=== Exercise ===
Among the entries below, find the lines with "unit" and copy them.

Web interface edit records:
+===+

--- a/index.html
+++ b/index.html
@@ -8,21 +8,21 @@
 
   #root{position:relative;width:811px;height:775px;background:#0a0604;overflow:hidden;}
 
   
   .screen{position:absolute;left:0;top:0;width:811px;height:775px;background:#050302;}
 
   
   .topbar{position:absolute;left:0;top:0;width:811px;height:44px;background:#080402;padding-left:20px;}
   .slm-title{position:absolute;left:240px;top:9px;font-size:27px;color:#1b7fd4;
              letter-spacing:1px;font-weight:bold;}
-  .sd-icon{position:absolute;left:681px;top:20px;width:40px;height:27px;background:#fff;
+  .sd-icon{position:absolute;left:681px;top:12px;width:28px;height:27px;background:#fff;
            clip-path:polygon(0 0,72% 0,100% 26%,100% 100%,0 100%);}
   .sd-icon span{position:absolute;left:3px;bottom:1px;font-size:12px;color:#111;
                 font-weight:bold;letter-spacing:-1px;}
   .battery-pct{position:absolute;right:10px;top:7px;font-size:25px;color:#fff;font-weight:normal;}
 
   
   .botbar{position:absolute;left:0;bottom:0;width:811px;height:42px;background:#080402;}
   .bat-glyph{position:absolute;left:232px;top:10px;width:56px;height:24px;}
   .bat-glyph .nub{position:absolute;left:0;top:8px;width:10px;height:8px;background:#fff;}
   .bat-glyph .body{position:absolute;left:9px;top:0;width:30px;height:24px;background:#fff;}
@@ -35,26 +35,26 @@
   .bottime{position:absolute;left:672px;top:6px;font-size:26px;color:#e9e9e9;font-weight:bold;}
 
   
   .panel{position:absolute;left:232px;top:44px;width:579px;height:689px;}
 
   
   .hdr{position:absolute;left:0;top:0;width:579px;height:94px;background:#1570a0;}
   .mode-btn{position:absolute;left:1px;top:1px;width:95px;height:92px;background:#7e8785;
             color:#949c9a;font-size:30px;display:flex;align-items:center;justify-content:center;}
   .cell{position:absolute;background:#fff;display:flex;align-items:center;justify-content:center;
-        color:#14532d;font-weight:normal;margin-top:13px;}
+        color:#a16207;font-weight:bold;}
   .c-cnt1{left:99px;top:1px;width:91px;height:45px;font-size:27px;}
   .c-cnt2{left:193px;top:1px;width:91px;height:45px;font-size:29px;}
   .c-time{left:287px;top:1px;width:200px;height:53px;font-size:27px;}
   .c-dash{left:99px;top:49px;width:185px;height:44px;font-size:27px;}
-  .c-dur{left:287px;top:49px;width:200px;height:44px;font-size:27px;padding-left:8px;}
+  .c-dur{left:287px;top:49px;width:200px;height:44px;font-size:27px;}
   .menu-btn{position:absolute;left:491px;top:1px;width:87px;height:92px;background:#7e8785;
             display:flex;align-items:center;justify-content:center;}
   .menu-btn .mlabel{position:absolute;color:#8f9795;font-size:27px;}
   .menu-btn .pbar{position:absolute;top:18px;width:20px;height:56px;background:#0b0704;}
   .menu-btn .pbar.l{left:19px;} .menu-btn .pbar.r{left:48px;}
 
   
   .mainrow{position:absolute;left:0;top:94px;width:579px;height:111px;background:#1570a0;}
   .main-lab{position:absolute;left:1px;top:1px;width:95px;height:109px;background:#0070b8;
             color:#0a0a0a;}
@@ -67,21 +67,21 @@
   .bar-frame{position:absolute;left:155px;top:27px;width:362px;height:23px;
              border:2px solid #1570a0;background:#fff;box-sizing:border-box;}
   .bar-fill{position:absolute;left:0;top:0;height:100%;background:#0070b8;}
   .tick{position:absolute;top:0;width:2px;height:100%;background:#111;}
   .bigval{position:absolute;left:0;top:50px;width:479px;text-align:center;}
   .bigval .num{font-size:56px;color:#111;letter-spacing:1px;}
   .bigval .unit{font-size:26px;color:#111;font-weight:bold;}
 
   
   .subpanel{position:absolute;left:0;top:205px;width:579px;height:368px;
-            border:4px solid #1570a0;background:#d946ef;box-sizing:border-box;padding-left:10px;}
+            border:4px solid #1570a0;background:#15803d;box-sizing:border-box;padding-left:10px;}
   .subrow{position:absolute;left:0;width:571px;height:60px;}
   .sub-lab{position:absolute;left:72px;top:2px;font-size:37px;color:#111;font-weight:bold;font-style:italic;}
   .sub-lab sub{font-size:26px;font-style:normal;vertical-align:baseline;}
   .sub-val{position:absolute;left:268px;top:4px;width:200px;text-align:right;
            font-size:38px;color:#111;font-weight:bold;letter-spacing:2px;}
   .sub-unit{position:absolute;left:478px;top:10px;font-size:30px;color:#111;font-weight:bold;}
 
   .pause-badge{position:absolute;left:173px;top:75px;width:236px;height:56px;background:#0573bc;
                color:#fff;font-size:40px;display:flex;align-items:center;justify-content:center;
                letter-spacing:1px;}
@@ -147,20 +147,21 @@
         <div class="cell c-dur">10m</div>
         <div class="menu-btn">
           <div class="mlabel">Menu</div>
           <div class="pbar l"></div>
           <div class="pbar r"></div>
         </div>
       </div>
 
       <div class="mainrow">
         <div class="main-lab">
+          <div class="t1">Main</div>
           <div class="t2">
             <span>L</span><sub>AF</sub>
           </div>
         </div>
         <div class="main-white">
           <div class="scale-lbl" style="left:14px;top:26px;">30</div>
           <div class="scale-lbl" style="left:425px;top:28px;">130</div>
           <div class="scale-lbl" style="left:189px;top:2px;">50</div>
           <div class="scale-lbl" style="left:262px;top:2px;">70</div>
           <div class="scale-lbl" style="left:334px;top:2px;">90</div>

+===+

=== Result of this exercise ===
   .bigval .unit{font-size:26px;color:#111;font-weight:bold;}
   .sub-unit{position:absolute;left:478px;top:10px;font-size:30px;color:#111;font-weight:bold;}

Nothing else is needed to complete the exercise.